Year in Review: The Top Stories at Roger Williams University in 2016
Celebrate RWU’s many successes in 2016 with a look back at the most-read stories of the year
BRISTOL, R.I. – There’s no doubt that 2016 was a very big year for Roger Williams University, with the opening of a new campus in the heart of downtown Providence at the same time the University welcomed its largest class ever with the Class of 2020. From sending off more than 1,000 graduates into the world with Commencement 2016 to the launching of a student-led Conservation Corps, the construction management program earning a top-five national ranking, the creation of a real-time financial trading room, students landing prestigious honors and faculty experts making a difference with their work, celebrate RWU’s many successes with a look back at the most read stories on PDQ@RWU.
- Leading off as the top story of the year, Roger Williams’ Class of 2016 found “Passion, Potential and the Power of ‘Yes’” at a beautiful outdoor Commencement ceremony on May 14.
- Soggy fries? Sad salad? Not at Roger Williams! With everything made from scratch and as many ingredients sourced locally as possible, the Dining Commons and retail cafés operated by Bon Appétit Management serve more than 1 million meals annually and still capture regular honors in Best College Food surveys – like claiming the number-one spot on USA Today’s ‘Best College Food’ ranking in Rhode Island.
- With top-notch faculty leading hands-on training in classrooms and at HawkWorks, the University’s 5,600-square-foot fabrication facility, RWU recently ranked among the top five for four-year construction management degree programs.
- In March, the University launched a student-led Conservation Corps, joining with Senator Sheldon Whitehouse in a call to action to encourage college students and community partners across the state to help address climate change with achievable action.
- When a hurricane recently devastated the island of Haiti, whose people were still reeling from a natural disaster several years ago, two alumni and a faculty member pooled their expertise and local connections to collect donations and bring them directly to those most in need. Earlier this month, Bernard Georges ’14, executive director of the nonprofit New Bridges for Haitian Success, traveled to Haiti to hand-deliver money, medicine and food.
- Art Spiegelman, the controversial political cartoonist who brought the graphic novel recognition as serious literature, came to campus to assert the value of his medium with a lecture titled, “What the %@&*! Happened to Comics?” as part of the President’s Distinguished Speakers Lecture Series.
- At a ribbon-cutting ceremony in September, Roger Williams celebrated the significant expansion of its presence in the heart of the state with the opening of a new building at One Empire Street, while showcasing the University’s growing impact on the city’s social and economic fabric.
- RWU alumnus Cy Thompson ’11 sailed his way to an impressive showing in the quarter-finals of the Rio Olympics, chalking up another great run in his second Olympics Games competing for the U.S. Virgin Islands sailing team. (Although these stories didn’t make the most-read list, the University would be remiss to not take a moment to celebrate Hugh Freund ’11 capturing the silver medal in the 2016 Paralympics and freshman Maia Agerup bringing her Olympic experience to the RWU sailing team.)
- Thanks to the Robert F. Stoico/FIRSTFED Charitable Foundation, the Mario J. Gabelli School of Business received a $200,000 renovation that created a trading room where students work with real-time data from financial markets around the world.

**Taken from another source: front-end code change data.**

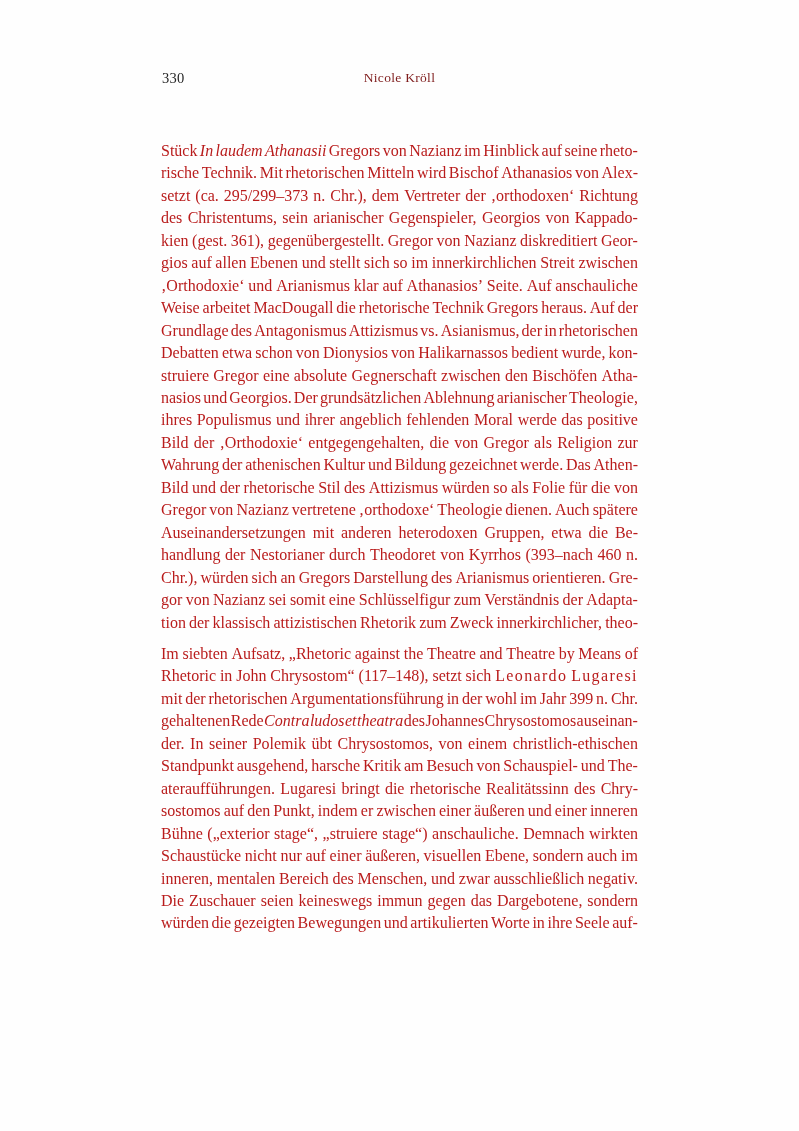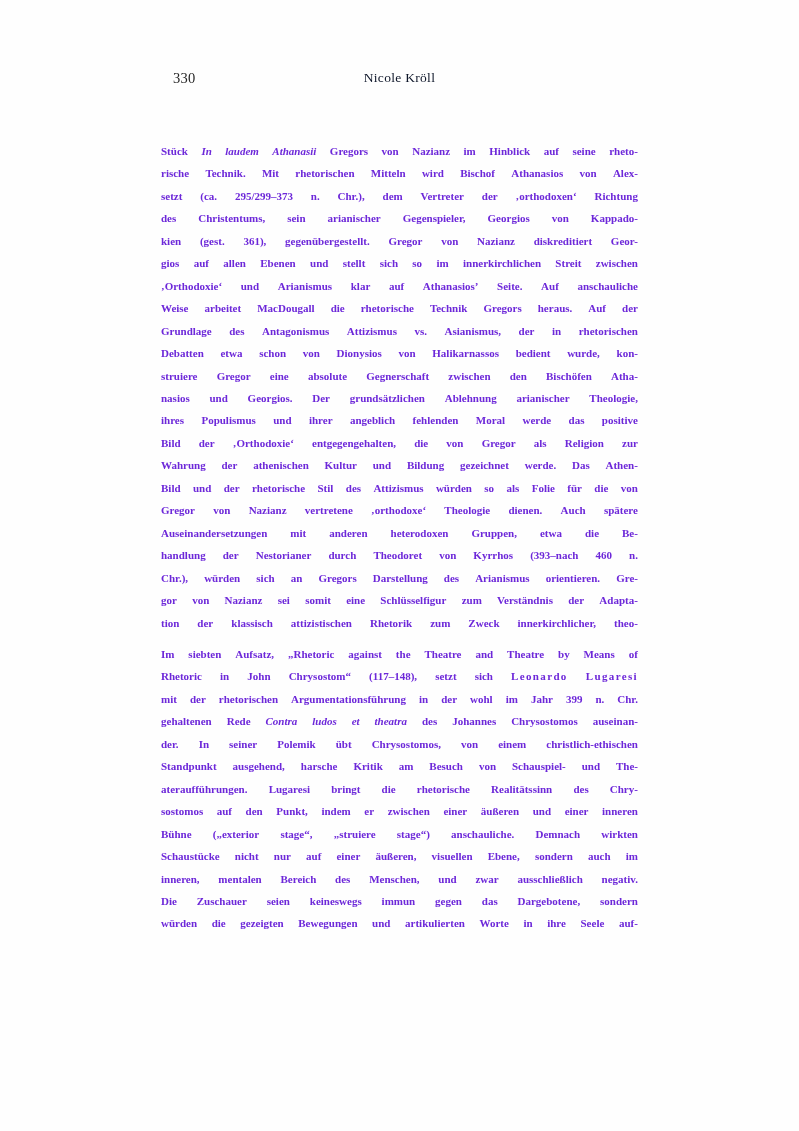--- a/index.html
+++ b/index.html
@@ -32,7 +32,7 @@
   }
   .folio {
     position: absolute;
-    left: 12px;
+    left: 1px;
     top: 0;
     font-size: 14.5px;
     letter-spacing: 0.2px;

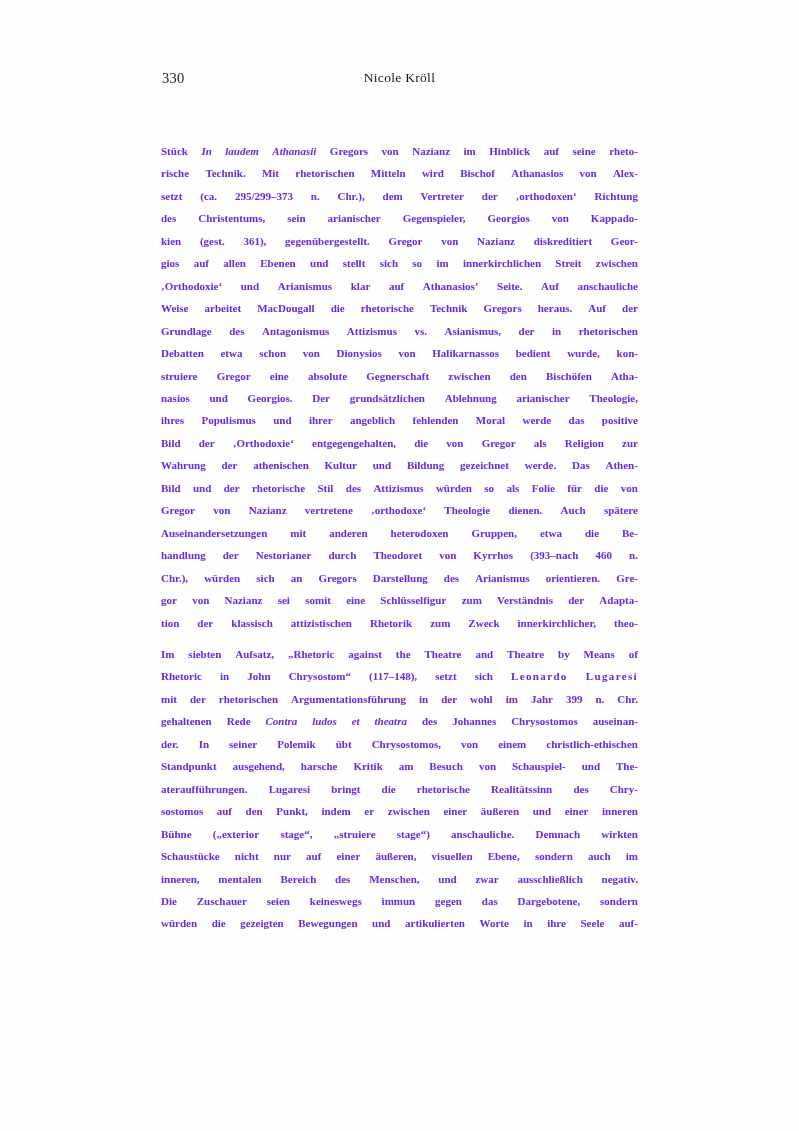--- a/index.html
+++ b/index.html
@@ -46,7 +46,7 @@
     text-align: center;
     font-size: 13.5px;
     letter-spacing: 0.3px;
-    color: #0f172a;
+    color: #7f1d1d;
   }
 
   

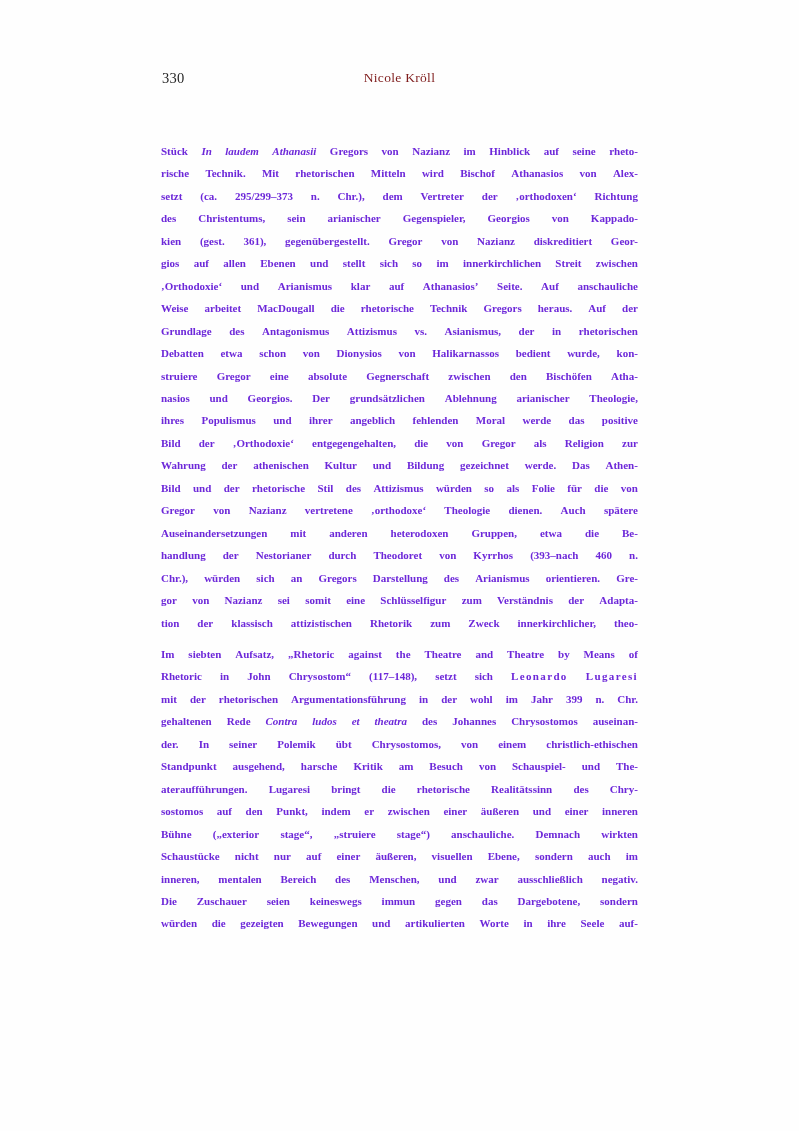--- a/index.html
+++ b/index.html
@@ -67,11 +67,10 @@
   
   .line {
     display: block;
-    font-size: 11px;
+    font-size: 16px;
     line-height: 22.45px;
     white-space: nowrap;
-    color: #6d28d9;
-    font-weight: bold;
+    color: #b91c1c;
   }
   
   .line.just {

- With the release of the highly anticipated sequel to Finding Nemo, marine science expert Andrew Rhyne examined the impact of the wild marine fish trade from films like Finding Dory. A few months later, Rhyne and a co-researcher won the grand prize award in the inaugural Wildlife Crime Tech Challenge, which will fund the development of their tech solution to detect the hidden illegal wildlife trade coming into U.S. ports.
- This past January, students traveled to the island of Hispaniola to study the history of Haiti and the Dominican Republic through the lens of the political, social and economic climates, while also exploring public health issues and volunteering at a local health center and school via the nonprofit FIMRC (Foundation for International Medical Relief of Children).
- To help keep the native Arabic language intact for young Syrians who fled their war-torn country, Professor of Literacy Education Rachel McCormack launched a “Books for Refugees” initiative to bring children’s books written in Arabic to refugee camps across Europe. Her effort was featured in The Atlantic’s article, “Losing Identity During the Refugee Crisis.”
- Roger Williams’ marine biology program has created a pipeline of students over the years to receive the National Oceanic and Atmospheric Administration (NOAA) Ernest F. Hollings Scholarship, and sophomore Danielle Lavoie was the most recent student to be named a Hollings Scholar – and with the honor, she will get $19,000 in tuition aid and a 10-week, paid internship to conduct research alongside the nation’s top marine scientists.
- At the end of each academic year, Roger Williams undergraduate and graduate students demonstrate their academic scholarship with research presentations, artistic performances and more, in the Student Academic Showcase and Honors (SASH) celebration, which brought together nearly 650 students this year.
- Building on previous successes in a highly competitive student advertising competition, an interdisciplinary team of 22 students captured third place in the National Student Advertising Competition.